--- Directions ---
Please restate the records that follow exactly, skipping their images.

--- Given entries ---
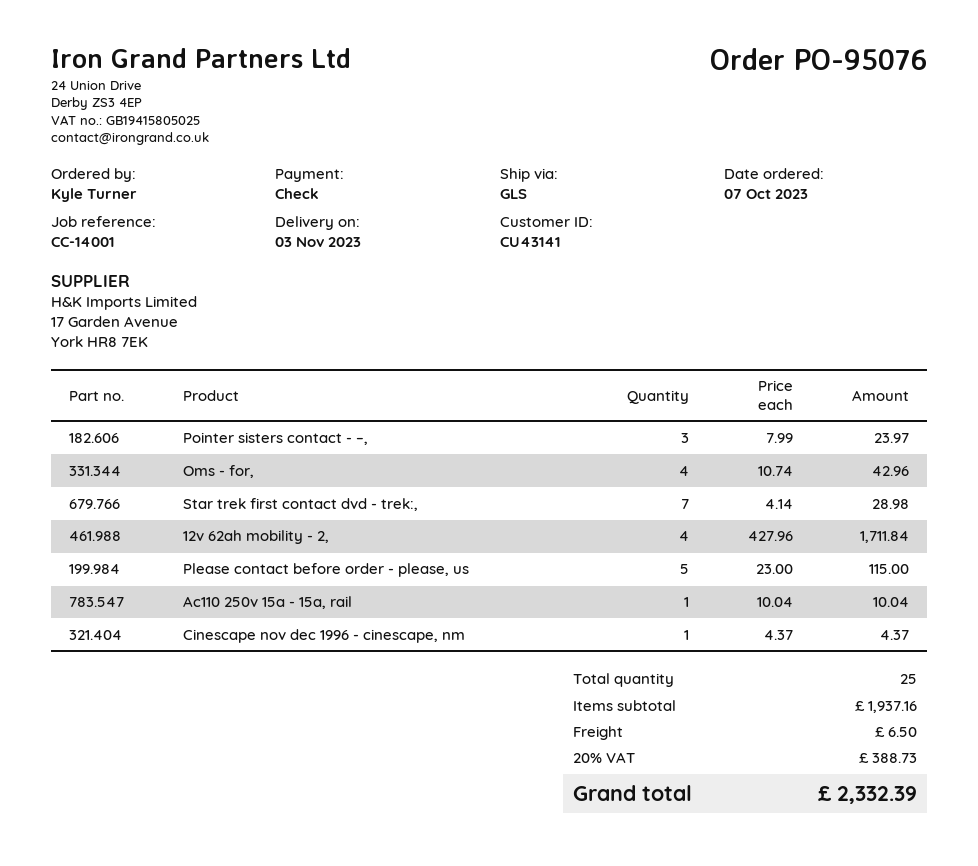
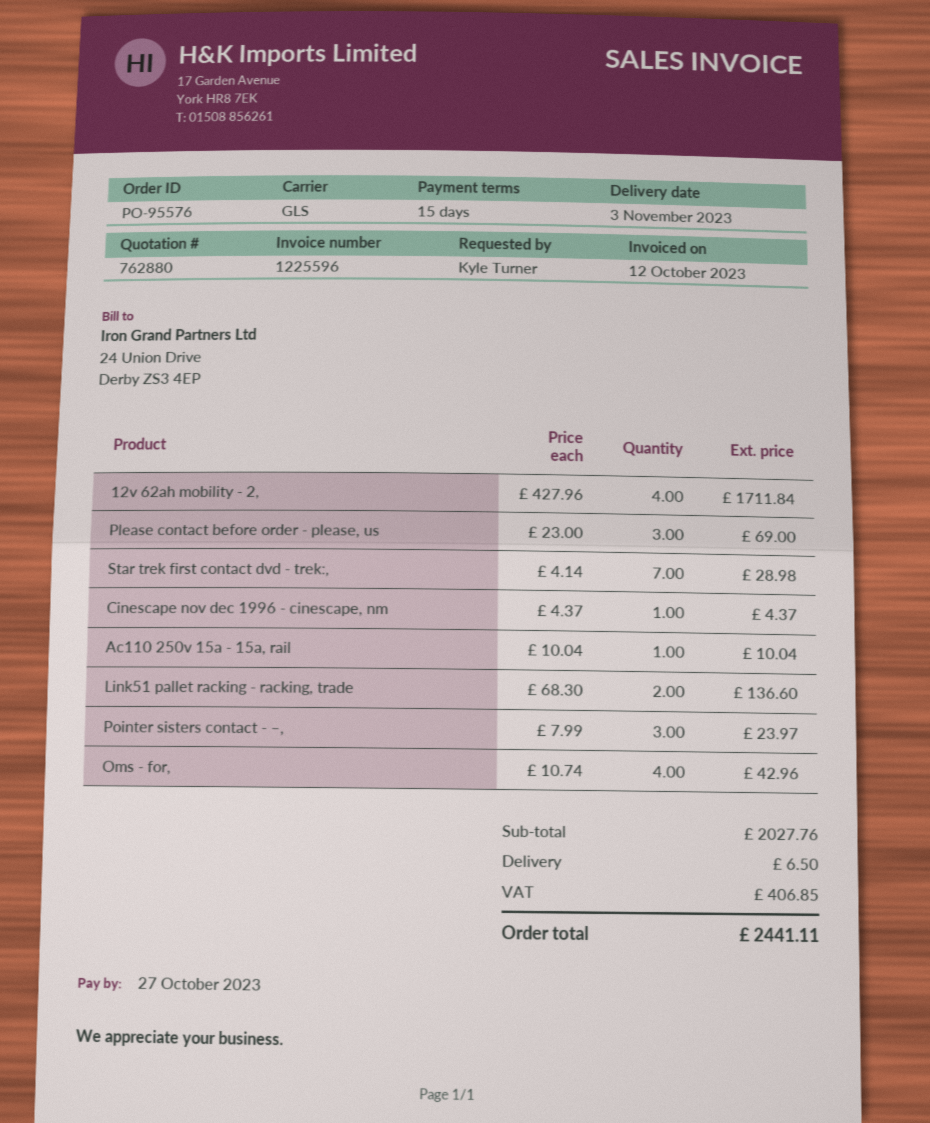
order number: PO-95076 -> PO-95576
Please contact before order - please, us: 5 x 23.00 = 115.00 -> 3 x 23.00 = 69.00
Link51 pallet racking - racking, trade: none -> 2 x 68.30 = 136.60
subtotal: 1937.16 -> 2027.76
tax: 388.73 -> 406.85
total: 2332.39 -> 2441.11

--- Expected answer ---
order number: PO-95076 -> PO-95576
Please contact before order - please, us: 5 x 23.00 = 115.00 -> 3 x 23.00 = 69.00
Link51 pallet racking - racking, trade: none -> 2 x 68.30 = 136.60
subtotal: 1937.16 -> 2027.76
tax: 388.73 -> 406.85
total: 2332.39 -> 2441.11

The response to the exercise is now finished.